Zdenko Martin (Danny), Liam Forde (Luke), Jonathan Judge-Russo (Beardy Geoff), Michael Glenn (Joe), and Kimberly Gilbert (Viv) in Jumpers for Goalposts, directed by Matt Torney, at Studio Theatre.
Zdenko Martin, Liam Forde, Jonathan Judge-Russo (standing on bench), Michael Glenn, and Kimberly Gilbert in Jumpers for Goalposts, directed by Matt Torney, at Studio Theatre.
(© Igor Dmitry)

You might not think that a play which takes place in a scruffy locker room is going to reveal intense heartache and joy. Yet Tom Wells, from East Yorkshire, England, has written such a play, and Studio Theatre's excellent American premiere of it shows the full range of Wells' sensitive, intelligent writing.

Jumpers for Goalposts tells the story of an LGBT team of amateur pub league soccer enthusiasts called Barely Athletic, who play every Sunday in a municipal field located in the fishing city of Hull, East Yorkshire. The main plot is structured around a series of postgame sessions, beginning with a terrible loss to the Lesbian Rovers. These sessions are made up of vigorous accusations and sarcasm from the coach, who screams about flabby players that need exercise and a teammate who scores a goal — for the opposing team.

Yet there is a second, more important story taking place, one that unfolds in the moments when two actors are together talking about important issues in their lives, issues that occur far away from the soccer field.

The self-appointed coach is Viv (Kimberly Gilbert). The rest of the team is made up of Luke (Liam Forde), Joe (Michael Glenn), Beardy Geoff (Jonathan Judge-Russo), and Danny (Zdenko Martin). As the play progresses, it becomes clear that Viv's sister, now dead, was married to Joe, the "token straight man" on the team. We also learn that Danny has a crush on Luke, an inexperienced 19-year-old. Geoff has been beaten up for being gay – he always wears a silly frog hat with earflaps to cover the huge, black scar on his forehead.

It is clear that Wells' real interest is in revealing how much the members of Barely Athletic's personal lives intersect as a result of the team. Viv wants to take care of her grieving brother-in-law. Danny wants to tell Luke of his affection for him. Geoff wants to create a song that will express his feelings about hate crimes. Wells writes with a light touch, drawing his characters with a great deal of humor and an equal amount of serious emotion, without making them sound maudlin.

Gilbert is magnificent as the tough, straight-talking lesbian Viv, who strips off her uniform and puts on her street clothes like she's one of the guys. Forde gives a stunning performance as Luke, a sweet young man who has no friends and confides all the petty, boring details of his life to his diary, including which bus he takes to work.
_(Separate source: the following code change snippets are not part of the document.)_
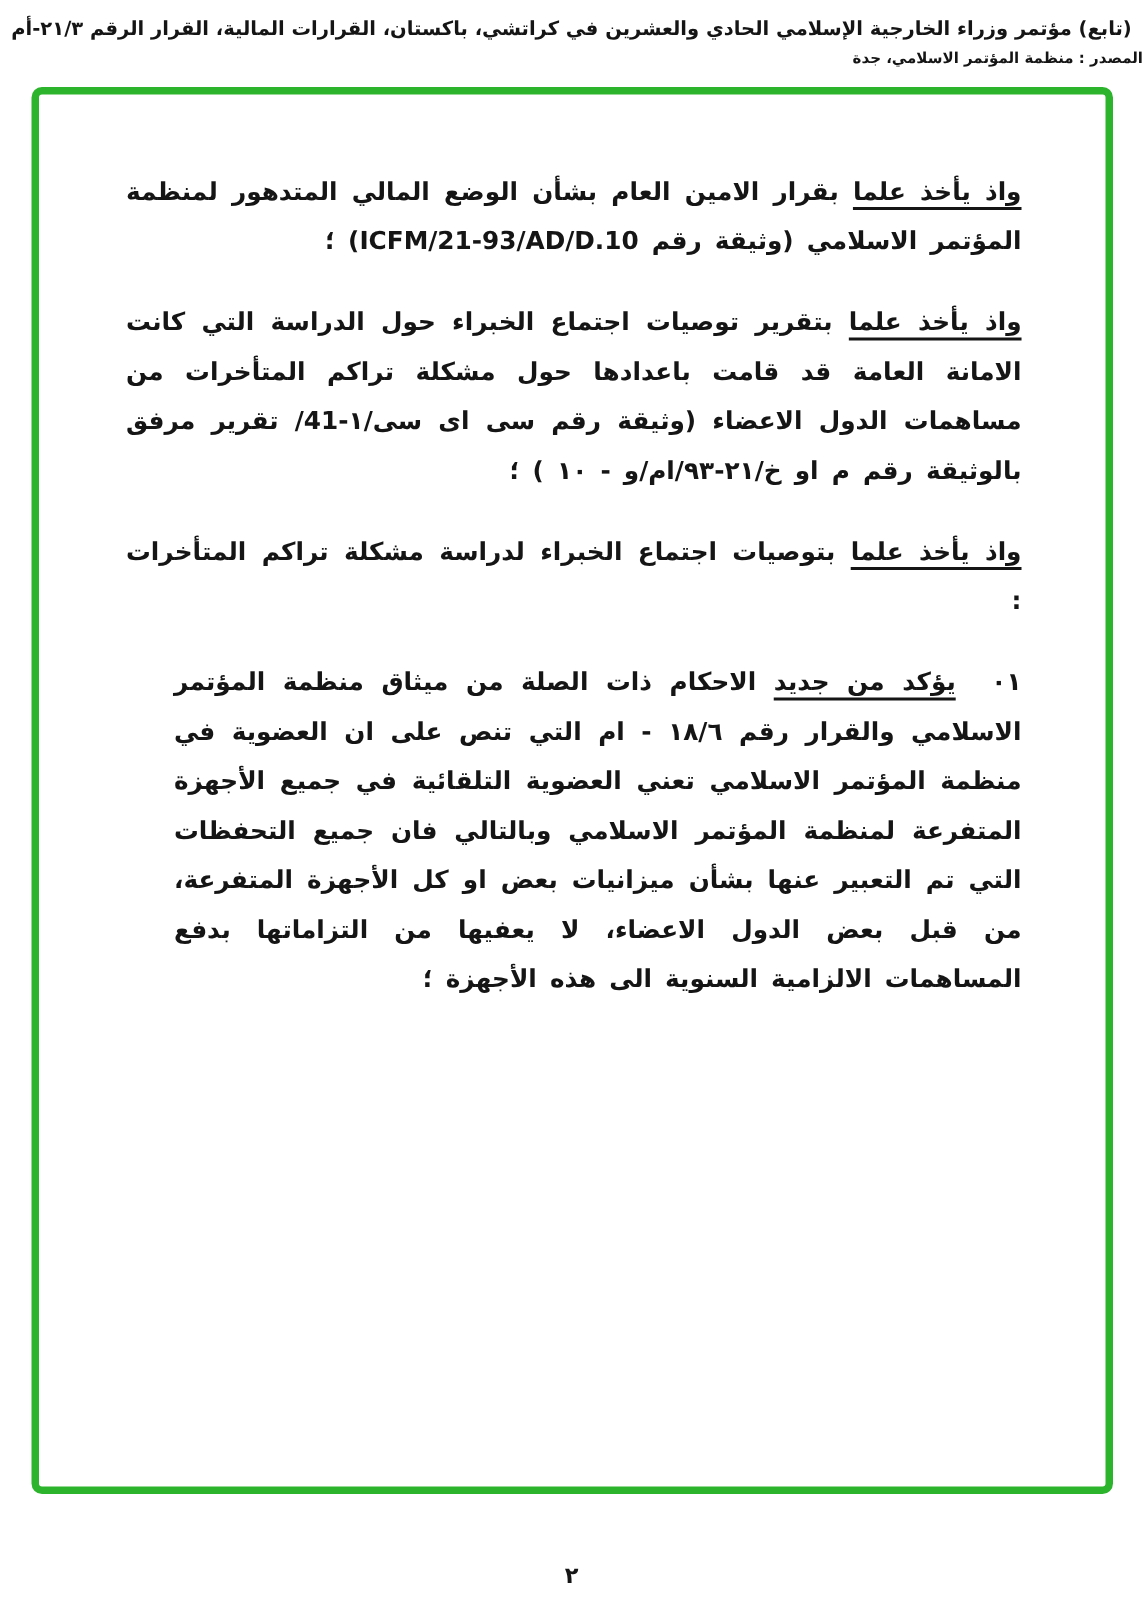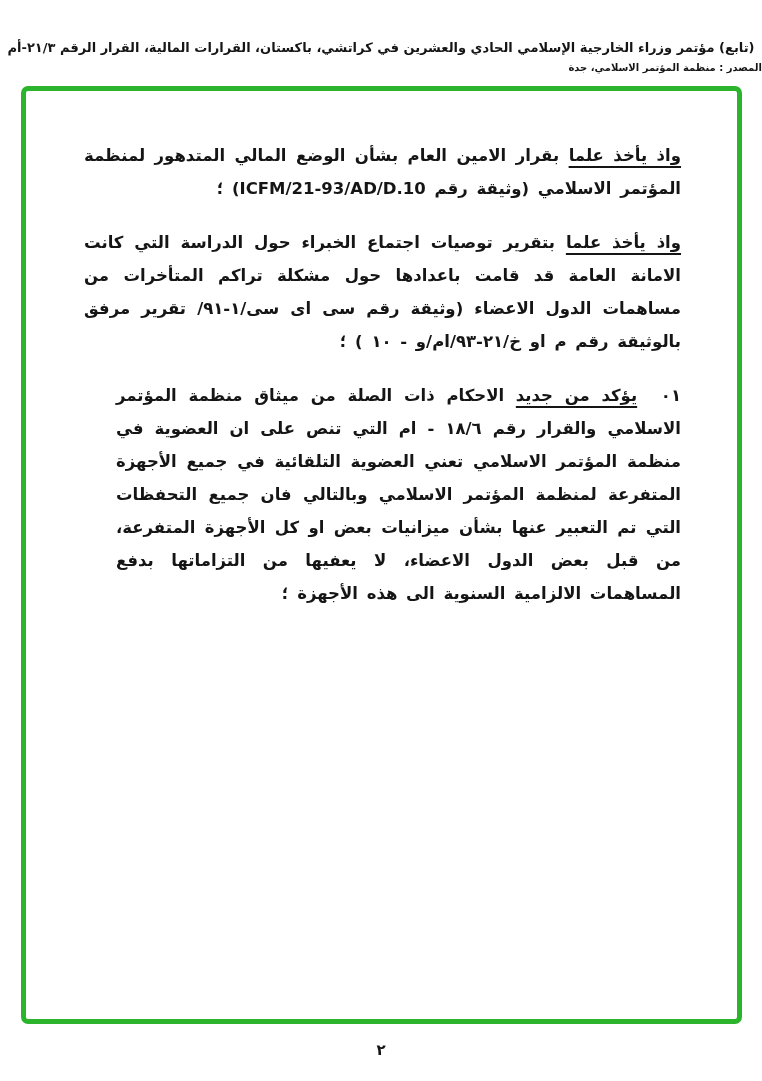--- a/index.html
+++ b/index.html
@@ -17,7 +17,7 @@
   }
 
   .doc-header {
-    padding-top: 40px;
+    padding-top: 12px;
     text-align: center;
     direction: rtl;
   }

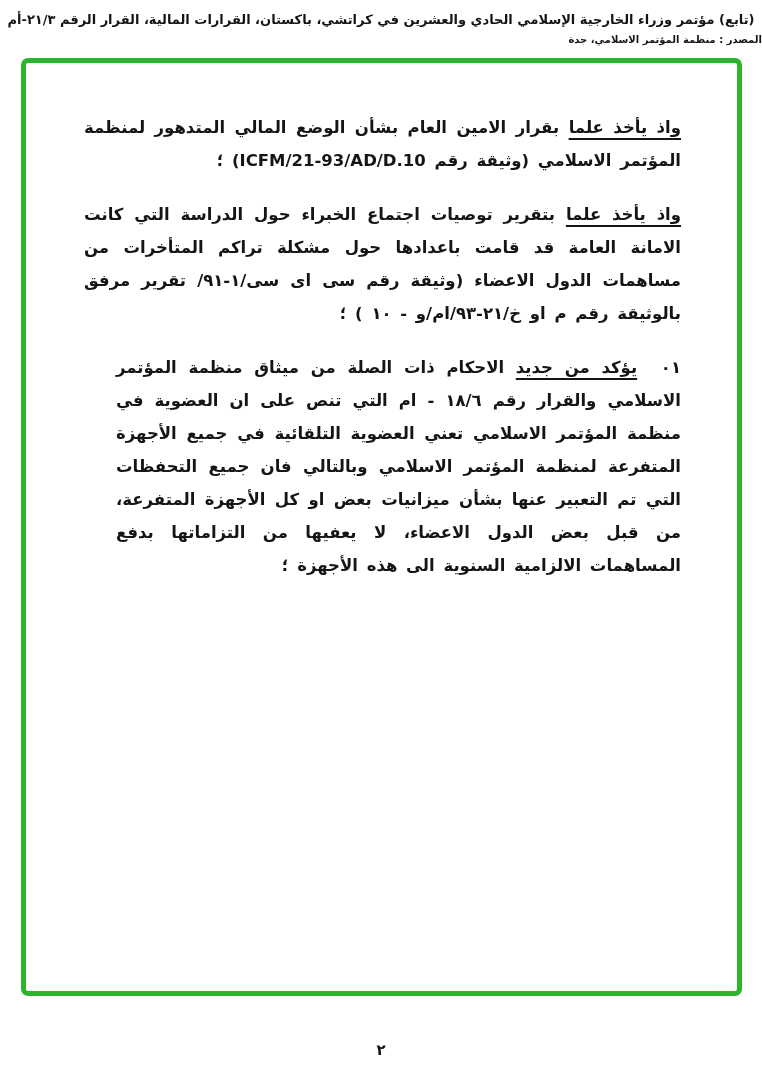--- a/index.html
+++ b/index.html
@@ -97,7 +97,7 @@
 
       <p class="para">
         <span class="lead">واذ يأخذ علما</span>
-        <span>بتقرير توصيات اجتماع الخبراء حول الدراسة التي كانت الامانة العامة قد قامت باعدادها حول مشكلة تراكم المتأخرات من مساهمات الدول الاعضاء (وثيقة رقم سى اى سى/١-٩١/ تقرير مرفق بالوثيقة رقم م او خ/٢١-٩٣/ام/و - ١٠ ) ؛</span>
+        <span>بتقرير توصيات اجتماع الخبراء حول الدراسة التي كانت الامانة العامة قد قامت باعدادها حول مشكلة تراكم المتأخرات من مساهمات الدول الاعضاء (وثيقة رقم سى اى سى/١-41/ تقرير مرفق بالوثيقة رقم م او خ/٢١-٩٣/ام/و - ١٠ ) ؛</span>
       </p>
 
 

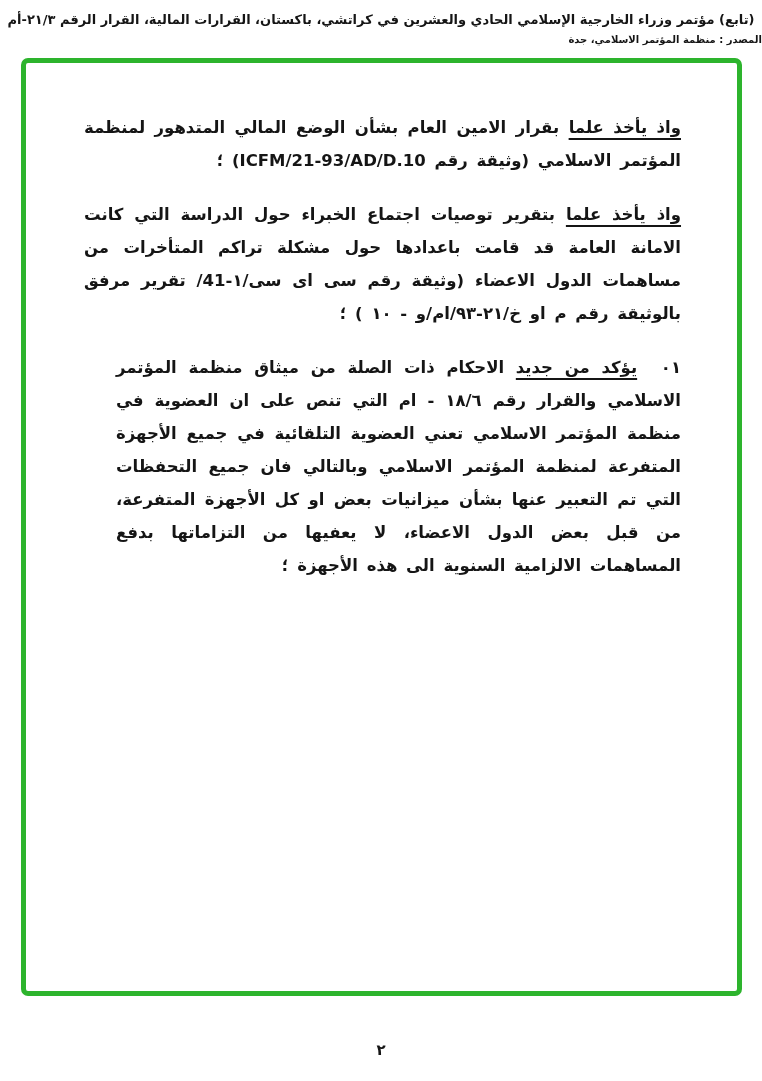--- a/index.html
+++ b/index.html
@@ -100,6 +100,10 @@
         <span>بتقرير توصيات اجتماع الخبراء حول الدراسة التي كانت الامانة العامة قد قامت باعدادها حول مشكلة تراكم المتأخرات من مساهمات الدول الاعضاء (وثيقة رقم سى اى سى/١-41/ تقرير مرفق بالوثيقة رقم م او خ/٢١-٩٣/ام/و - ١٠ ) ؛</span>
       </p>
 
+      <p class="para">
+        <span class="lead">واذ يأخذ علما</span>
+        <span>بتوصيات اجتماع الخبراء لدراسة مشكلة تراكم المتأخرات :</span>
+      </p>
 
       <div class="numbered-item">
         <span class="marker">٠١</span>

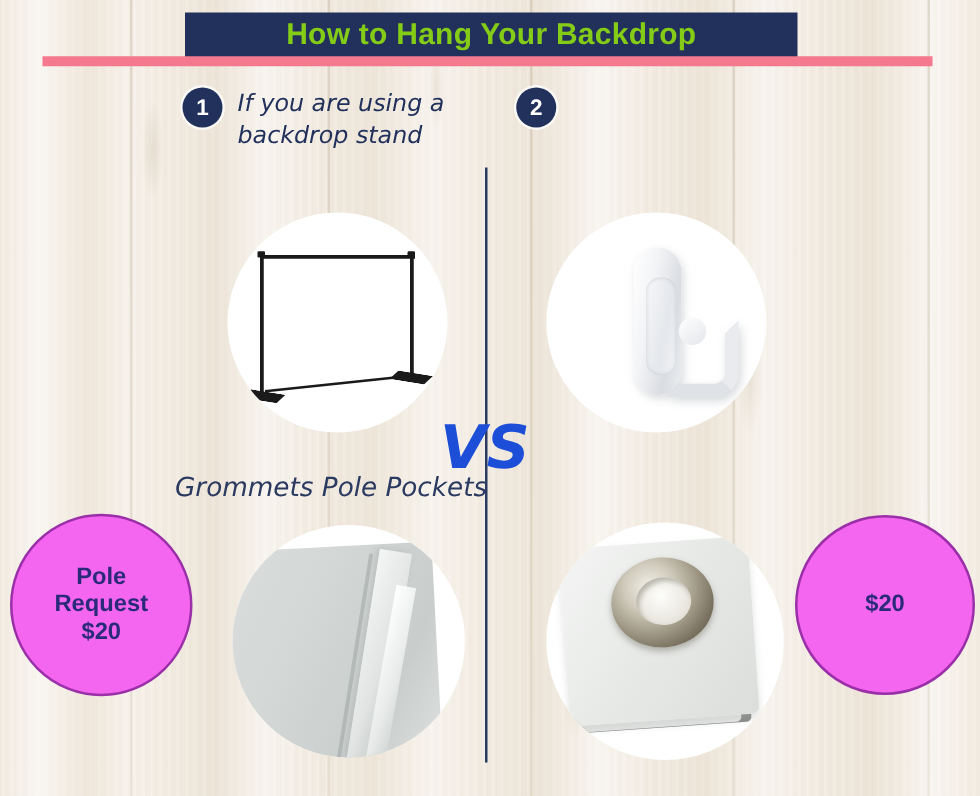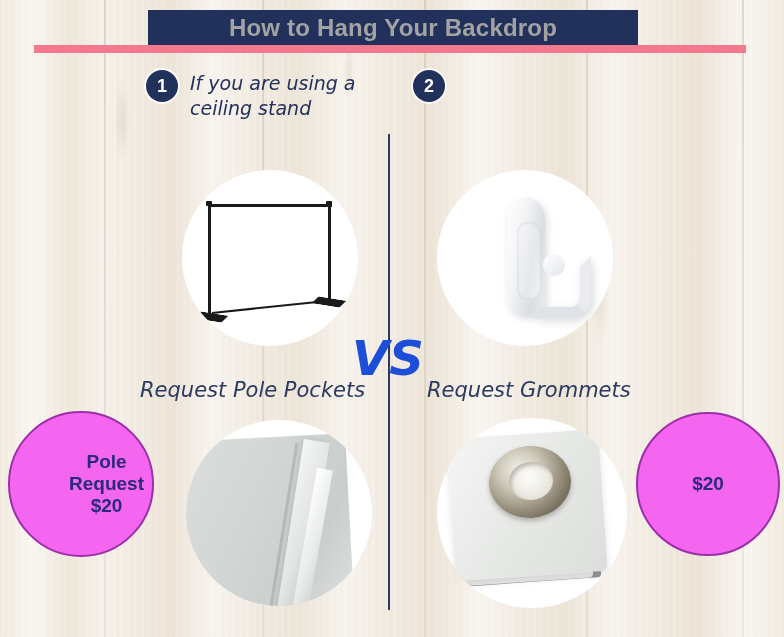--- a/index.html
+++ b/index.html
@@ -84,7 +84,7 @@
     justify-content: center;
   }
   .title-text {
-    color: #a3a3a3;
+    color: #84cc16;
     font-size: 24px;
     font-weight: bold;
     letter-spacing: 0.2px;

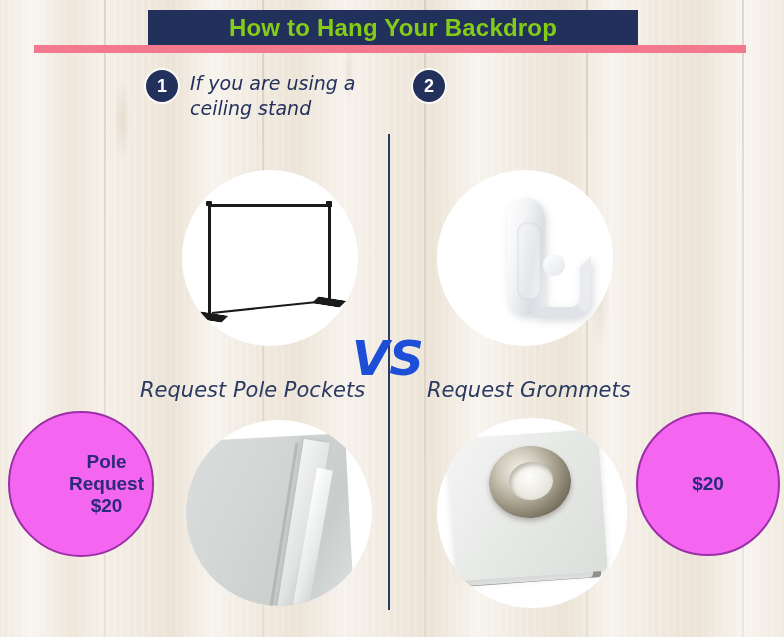--- a/index.html
+++ b/index.html
@@ -372,7 +372,7 @@
 
   <div class="step step-1">
     <div class="step-badge">1</div>
-    <div class="step-text">If you are using a ceiling stand</div>
+    <div class="step-text">If you are using a backdrop stand</div>
   </div>
 
   <div class="step step-2">

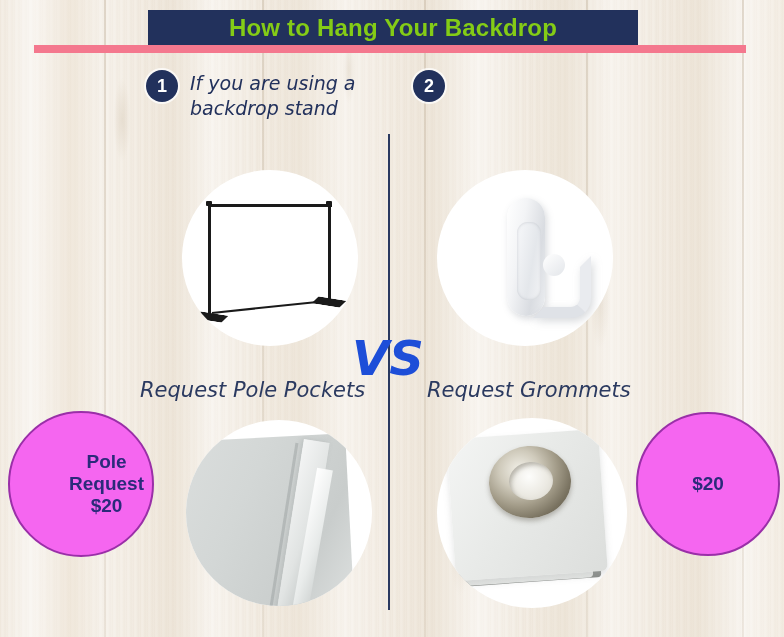--- a/index.html
+++ b/index.html
@@ -405,7 +405,7 @@
 
   <div class="vs-mark">VS</div>
 
-  <div class="caption caption-left">Request Pole Pockets</div>
+  <div class="caption caption-left">Grommets Pole Pockets</div>
   <div class="caption caption-right">Request Grommets</div>
 
   <div class="photo-circle circle-pocket">

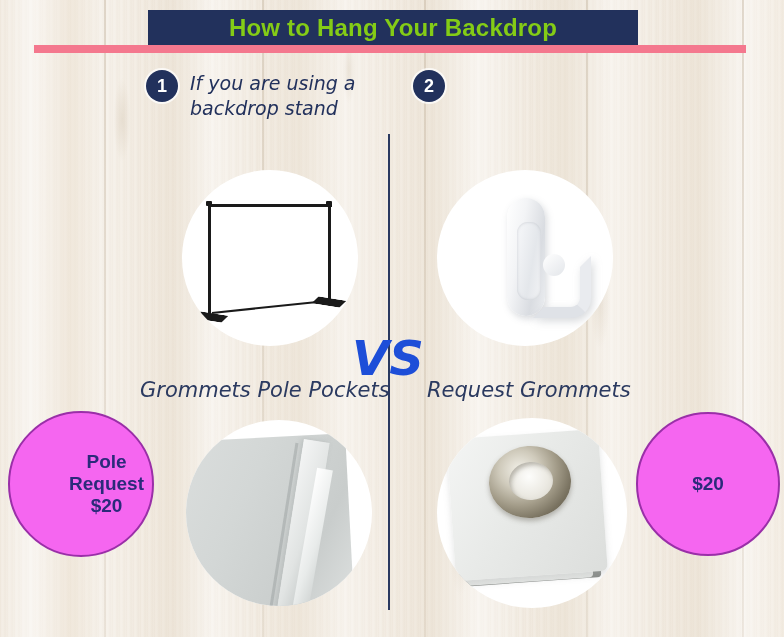--- a/index.html
+++ b/index.html
@@ -406,7 +406,6 @@
   <div class="vs-mark">VS</div>
 
   <div class="caption caption-left">Grommets Pole Pockets</div>
-  <div class="caption caption-right">Request Grommets</div>
 
   <div class="photo-circle circle-pocket">
     <div class="photo-inner">

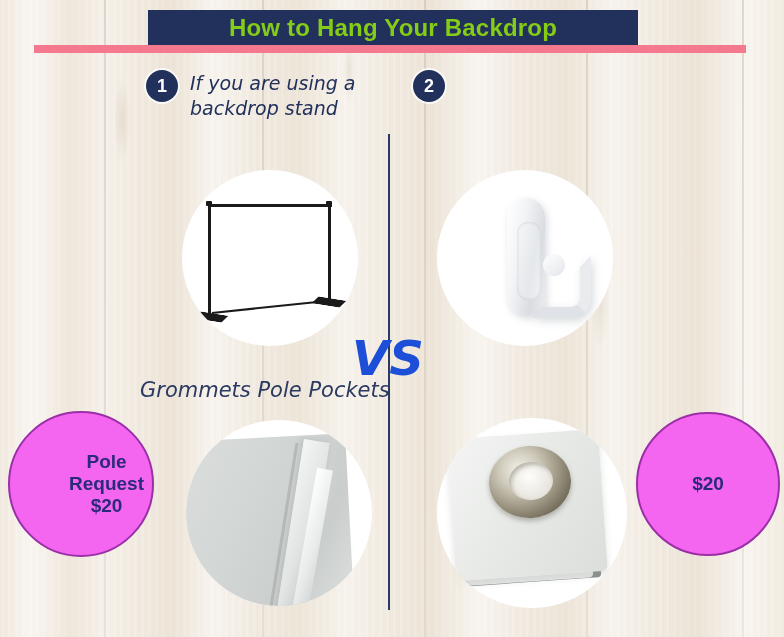--- a/index.html
+++ b/index.html
@@ -336,7 +336,6 @@
     left: 8px; top: 411px;
     width: 142px; height: 142px;
     background: #f council;
-    justify-content: flex-end;
   }
   .badge-right {
     left: 636px; top: 412px;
Forde is particularly effective when he almost whispers to Martin as Danny how sexually inexperienced he is. Glenn is powerful as the widower Joe, who never goes out except to play soccer. He still wears his wedding ring and can recall precisely how he met his wife.

Judge-Russo does an impressive split-personality routine, being depressed when his hat is off, maniacally comic when it is on. Martin smoothly demonstrates the agony of a man who feels intense physical desire yet knows he must struggle to make his conscience control it. Matt Torney's precise direction perfectly matches Wells' text. In the postmatch scenes, Torney's pacing is dizzying. In the touching scenes between the two, it is gentle and languid.

Debra Booth's set – a scuzzy, off-white locker room with a dirty floor – is littered with towels, gym bags, and soccer shoes. Sound designer Kenny Neal has put together a fabulous soundtrack of familiar British rock songs to set the mood.

Wells' plays often touch on sex and gender, but with Jumpers for Goalposts, where the gay characters outnumber the straight characters four to one, it's imperative that the audience forget categories and see the individuals: a group of warm, funny, and loving people who enjoy the camaraderie of soccer as much as they love the game itself.